Ex.: O arqueiro inimigo vai disparar uma flecha no mago e o guerreiro quer tentar entrar na frente do disparo. Uma iniciativa exclusiva entre o guerreiro e o arqueiro inimigo pode resolver essa situação. Outras infinitas soluções são possíveis, vão variar de mesa para mesa.
2. Utilizar um parâmetro que já está no jogo, mas não é regra, para resolver essa nova situação.
Ex.: Um ladrão sorrateiro quer imobilizar um guarda distraído. Uma rolagem dos DVs (dados de vida) do ladrão contra os DVs do guarda pode resolver este problema. Outras infinitas soluções são possíveis, vão variar de mesa para mesa.
3. Criar algo novo que satisfaça a necessidade de resolver essa situação.
Ex: Um ogro ataca os jogadores enquanto mastiga carne podre, sua refeição favorita.
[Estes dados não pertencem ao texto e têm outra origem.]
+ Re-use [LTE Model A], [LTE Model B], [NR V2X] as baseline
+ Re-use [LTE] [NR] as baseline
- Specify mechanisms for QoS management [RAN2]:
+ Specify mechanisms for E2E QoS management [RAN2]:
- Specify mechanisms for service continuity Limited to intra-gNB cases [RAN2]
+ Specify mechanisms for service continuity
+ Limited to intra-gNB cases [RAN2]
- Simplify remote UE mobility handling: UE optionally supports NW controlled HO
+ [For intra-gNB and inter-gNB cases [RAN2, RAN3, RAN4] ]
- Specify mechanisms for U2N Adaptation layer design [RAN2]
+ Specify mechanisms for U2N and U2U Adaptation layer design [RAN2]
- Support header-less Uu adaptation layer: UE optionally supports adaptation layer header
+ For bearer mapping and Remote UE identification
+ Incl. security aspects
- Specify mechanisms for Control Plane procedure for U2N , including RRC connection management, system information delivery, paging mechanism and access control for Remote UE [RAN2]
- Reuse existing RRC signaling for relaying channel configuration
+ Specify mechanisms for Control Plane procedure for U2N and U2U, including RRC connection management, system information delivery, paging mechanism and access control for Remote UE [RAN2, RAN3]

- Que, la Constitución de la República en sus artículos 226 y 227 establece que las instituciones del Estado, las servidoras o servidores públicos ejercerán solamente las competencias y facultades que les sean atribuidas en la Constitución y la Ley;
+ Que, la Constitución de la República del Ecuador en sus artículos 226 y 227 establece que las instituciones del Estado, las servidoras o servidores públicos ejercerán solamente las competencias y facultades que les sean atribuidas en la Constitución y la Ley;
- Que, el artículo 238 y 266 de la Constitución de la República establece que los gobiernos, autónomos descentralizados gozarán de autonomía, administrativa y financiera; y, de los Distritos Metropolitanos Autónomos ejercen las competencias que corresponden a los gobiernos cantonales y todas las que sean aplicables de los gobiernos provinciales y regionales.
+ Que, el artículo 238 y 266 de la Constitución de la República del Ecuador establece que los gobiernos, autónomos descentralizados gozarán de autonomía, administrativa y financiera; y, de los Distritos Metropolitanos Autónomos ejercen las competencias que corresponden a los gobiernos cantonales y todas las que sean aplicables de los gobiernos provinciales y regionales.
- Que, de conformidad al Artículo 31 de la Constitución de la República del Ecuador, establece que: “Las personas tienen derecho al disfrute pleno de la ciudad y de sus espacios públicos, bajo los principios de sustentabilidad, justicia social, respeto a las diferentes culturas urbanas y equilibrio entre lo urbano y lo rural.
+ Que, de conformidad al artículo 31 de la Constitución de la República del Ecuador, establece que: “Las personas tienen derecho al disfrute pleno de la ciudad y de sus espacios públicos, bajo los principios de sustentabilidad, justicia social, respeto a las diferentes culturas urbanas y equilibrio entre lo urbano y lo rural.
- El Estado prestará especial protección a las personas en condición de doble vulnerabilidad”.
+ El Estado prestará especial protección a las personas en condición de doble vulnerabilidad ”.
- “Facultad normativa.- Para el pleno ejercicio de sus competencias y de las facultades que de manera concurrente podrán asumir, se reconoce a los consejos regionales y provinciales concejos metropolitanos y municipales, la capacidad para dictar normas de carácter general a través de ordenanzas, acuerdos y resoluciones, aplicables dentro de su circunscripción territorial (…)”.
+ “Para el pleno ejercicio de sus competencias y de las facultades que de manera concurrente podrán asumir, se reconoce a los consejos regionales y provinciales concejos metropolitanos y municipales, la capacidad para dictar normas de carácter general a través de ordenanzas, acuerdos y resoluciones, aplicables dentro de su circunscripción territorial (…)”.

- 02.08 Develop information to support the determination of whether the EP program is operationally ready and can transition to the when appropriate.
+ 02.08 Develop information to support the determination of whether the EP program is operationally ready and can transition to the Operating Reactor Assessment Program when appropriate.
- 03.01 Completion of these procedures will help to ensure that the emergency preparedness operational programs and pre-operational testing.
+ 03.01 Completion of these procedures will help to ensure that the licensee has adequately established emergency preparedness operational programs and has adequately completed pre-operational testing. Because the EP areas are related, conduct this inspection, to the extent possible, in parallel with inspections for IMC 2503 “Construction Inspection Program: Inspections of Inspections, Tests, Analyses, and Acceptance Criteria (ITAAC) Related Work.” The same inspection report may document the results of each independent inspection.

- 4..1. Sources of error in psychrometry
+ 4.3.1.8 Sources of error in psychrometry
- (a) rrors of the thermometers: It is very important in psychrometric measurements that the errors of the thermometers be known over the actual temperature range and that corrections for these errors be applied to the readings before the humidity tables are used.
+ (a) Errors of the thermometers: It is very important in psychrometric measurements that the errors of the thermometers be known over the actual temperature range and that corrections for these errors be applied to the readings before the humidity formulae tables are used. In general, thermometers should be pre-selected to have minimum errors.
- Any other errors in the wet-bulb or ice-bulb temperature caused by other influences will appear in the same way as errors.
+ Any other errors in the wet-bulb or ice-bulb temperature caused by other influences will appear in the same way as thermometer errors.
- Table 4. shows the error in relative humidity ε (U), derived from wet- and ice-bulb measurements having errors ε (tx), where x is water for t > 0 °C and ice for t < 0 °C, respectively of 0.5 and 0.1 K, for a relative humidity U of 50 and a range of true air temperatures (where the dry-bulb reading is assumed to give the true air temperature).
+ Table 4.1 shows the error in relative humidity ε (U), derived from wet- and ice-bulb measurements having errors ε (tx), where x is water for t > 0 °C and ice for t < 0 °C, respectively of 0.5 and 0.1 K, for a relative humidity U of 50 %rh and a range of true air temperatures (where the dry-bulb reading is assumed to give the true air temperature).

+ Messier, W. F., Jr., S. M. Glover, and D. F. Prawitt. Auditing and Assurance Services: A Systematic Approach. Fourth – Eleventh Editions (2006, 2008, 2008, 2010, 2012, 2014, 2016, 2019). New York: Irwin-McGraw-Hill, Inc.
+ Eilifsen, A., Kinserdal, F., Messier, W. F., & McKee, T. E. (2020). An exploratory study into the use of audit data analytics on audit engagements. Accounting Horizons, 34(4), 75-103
O clérigo deseja utilizar ‘Purificar Comida e Água’ para restaurar a carne podre, afetando o ogro com o repentino gosto horrível de carne fresca. Um d6 (ou qualquer outro dado) pode ser rolado para descobrir qual vai ser a reação dele. Vai engolir e vomitar? Engolir e apenas se desconcentrar? Perceber antes e não engolir?
1-2: Engole e vomite.
3-4: Engole e se desconcentre.
5-6: Percebe antes e não engole.
As possibilidades podem ser tão detalhadas ou tão simples quanto for suficiente para o grupo. Outras infinitas soluções são possíveis, vão variar de mesa para mesa.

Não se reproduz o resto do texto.